Sua mandíbula tremia, e as sobrancelhas se franziram profundamente enquanto ela exigia uma resposta direta do marido sobre o que ele tinha feito enquanto estava sozinho com outra mulher.
"E? O que você disse a ela?"
Bruno deu uma risadinha leve, com tom quase provocador, e começou sua resposta com palavras que fizeram as pupilas negras de Heidi encolherem até o tamanho de um alfinete.
"Ora, não está óbvio? O que um homem faz quando fica sozinho com uma jovem bonita e bêbada, que desesperadamente quer lhe entregar sua pureza?"
O rosto de Heidi ficou da cor do fogo infernal, prestes a gritar com Bruno, mas antes que pudesse, ele levantou um dedo e tocou suavemente seus lábios delicados, cor de rosa. Com um sorriso maldoso — como se fosse a própria personificação de Lúcifer — ele proferiu as palavras que desinflaram completamente a fúria que crescia no coração e na mente de sua amada esposa.

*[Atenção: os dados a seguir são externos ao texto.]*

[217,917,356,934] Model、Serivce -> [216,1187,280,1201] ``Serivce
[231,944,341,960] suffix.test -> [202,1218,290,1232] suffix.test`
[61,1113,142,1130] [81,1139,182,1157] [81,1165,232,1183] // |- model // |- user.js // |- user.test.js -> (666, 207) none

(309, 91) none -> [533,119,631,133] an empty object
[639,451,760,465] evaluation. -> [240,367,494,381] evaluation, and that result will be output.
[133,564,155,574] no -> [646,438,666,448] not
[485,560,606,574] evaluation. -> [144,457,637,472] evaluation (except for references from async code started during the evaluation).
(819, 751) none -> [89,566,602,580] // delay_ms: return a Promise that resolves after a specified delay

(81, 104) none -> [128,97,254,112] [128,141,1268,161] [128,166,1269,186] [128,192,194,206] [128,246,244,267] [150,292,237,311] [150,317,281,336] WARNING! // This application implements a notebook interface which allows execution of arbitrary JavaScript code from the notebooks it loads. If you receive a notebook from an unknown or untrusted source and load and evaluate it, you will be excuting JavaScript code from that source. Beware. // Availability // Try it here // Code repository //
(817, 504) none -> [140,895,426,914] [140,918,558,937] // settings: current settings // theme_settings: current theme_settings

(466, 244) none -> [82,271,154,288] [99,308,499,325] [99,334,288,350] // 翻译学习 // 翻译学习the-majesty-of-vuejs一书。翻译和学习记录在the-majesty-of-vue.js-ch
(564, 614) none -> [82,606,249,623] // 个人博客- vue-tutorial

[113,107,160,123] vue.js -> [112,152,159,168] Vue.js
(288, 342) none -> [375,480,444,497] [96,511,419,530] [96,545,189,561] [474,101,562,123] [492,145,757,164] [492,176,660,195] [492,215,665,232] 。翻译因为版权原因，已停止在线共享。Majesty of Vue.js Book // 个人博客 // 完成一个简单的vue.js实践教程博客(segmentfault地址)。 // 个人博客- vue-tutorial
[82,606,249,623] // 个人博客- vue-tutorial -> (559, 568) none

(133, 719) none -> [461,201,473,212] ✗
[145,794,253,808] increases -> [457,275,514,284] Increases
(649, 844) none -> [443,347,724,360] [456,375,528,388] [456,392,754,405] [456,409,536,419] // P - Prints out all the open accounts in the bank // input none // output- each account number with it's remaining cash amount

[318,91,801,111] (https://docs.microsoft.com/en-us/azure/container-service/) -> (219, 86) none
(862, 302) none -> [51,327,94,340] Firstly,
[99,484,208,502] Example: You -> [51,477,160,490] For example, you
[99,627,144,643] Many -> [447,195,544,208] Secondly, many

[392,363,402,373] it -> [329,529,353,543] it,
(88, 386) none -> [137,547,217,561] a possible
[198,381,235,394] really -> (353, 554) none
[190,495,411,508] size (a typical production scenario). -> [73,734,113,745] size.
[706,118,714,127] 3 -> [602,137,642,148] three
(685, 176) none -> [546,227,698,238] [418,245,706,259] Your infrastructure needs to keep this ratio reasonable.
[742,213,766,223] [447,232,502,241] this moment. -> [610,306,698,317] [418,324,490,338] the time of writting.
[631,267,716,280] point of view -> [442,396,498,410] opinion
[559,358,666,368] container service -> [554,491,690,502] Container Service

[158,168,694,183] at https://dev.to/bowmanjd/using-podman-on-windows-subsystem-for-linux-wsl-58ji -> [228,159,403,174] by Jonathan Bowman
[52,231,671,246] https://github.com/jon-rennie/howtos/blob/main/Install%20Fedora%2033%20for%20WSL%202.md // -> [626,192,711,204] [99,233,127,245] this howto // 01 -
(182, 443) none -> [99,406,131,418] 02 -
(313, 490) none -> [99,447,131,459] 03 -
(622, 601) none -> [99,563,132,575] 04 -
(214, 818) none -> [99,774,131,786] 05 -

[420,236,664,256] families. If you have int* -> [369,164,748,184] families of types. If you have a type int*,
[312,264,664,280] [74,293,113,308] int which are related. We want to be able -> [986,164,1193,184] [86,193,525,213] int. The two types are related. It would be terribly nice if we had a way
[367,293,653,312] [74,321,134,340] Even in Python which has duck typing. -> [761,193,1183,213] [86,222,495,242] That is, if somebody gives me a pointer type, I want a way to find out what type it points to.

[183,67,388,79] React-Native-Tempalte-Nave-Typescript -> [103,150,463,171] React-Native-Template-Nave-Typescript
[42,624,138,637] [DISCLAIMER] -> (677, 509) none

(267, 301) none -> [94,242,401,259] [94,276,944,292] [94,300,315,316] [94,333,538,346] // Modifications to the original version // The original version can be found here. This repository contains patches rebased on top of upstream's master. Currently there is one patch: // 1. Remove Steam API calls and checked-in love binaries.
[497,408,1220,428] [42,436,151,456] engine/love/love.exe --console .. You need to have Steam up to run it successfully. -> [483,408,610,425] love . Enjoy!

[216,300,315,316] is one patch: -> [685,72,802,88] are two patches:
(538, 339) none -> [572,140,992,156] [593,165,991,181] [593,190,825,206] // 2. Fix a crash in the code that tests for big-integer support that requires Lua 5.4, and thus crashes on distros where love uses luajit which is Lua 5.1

"Disse pra ela ir embora! Que meu coração pertence a outro, e que, se Satanás em pessoa viesse buscar minha alma, teria que fazer fila, porque minha amada, bela, graciosa e compreensiva esposa é a única dona de sua posse!"
Heidi ficou atônita com as palavras de Bruno como nunca antes. Uma montanha-russa de emoções tomou conta dela. Em um instante, toda a raiva, ódio, ira e fúria que poderiam levá-la à loucura desapareceram.
Restou apenas amor, adoração, culpa e tristeza, enquanto ela se derramava em lágrimas, agarrada ao peito do marido, chorando ao confessar o quanto o "detestava".
"Seu miserável! Eu te odeio tanto! Você é o único que consegue me arrancar loucura assim! Por que você tem que brincar com o meu coração desse jeito?"
Bruno segurou a esposa com força, acalmando-a com sua voz suave, assegurando que nenhuma tentação, por mais sedutora que fosse, poderia fazê-lo desviar-se de seu caminho. Ele era dela e somente dela.
"Calma, minha flor, sinto muito. Briguei um pouco demais com seu coração hoje… me perdoa, querida? Mas meus provocações não deviam te deixar tão brava — você sabe que meus pensamentos são só sobre você, meu amor. Nada neste mundo, por mais sedutor, poderia me levar a mancá-la na honra… Eu te amo, Heidi…"
Com isso, certamente, eles não saíram pela porta. Encantada pelos jogos mentais de Bruno, Heidi os conduziu na direção contrária — exatamente de volta ao seu quarto, onde passaram o restante da noite juntos.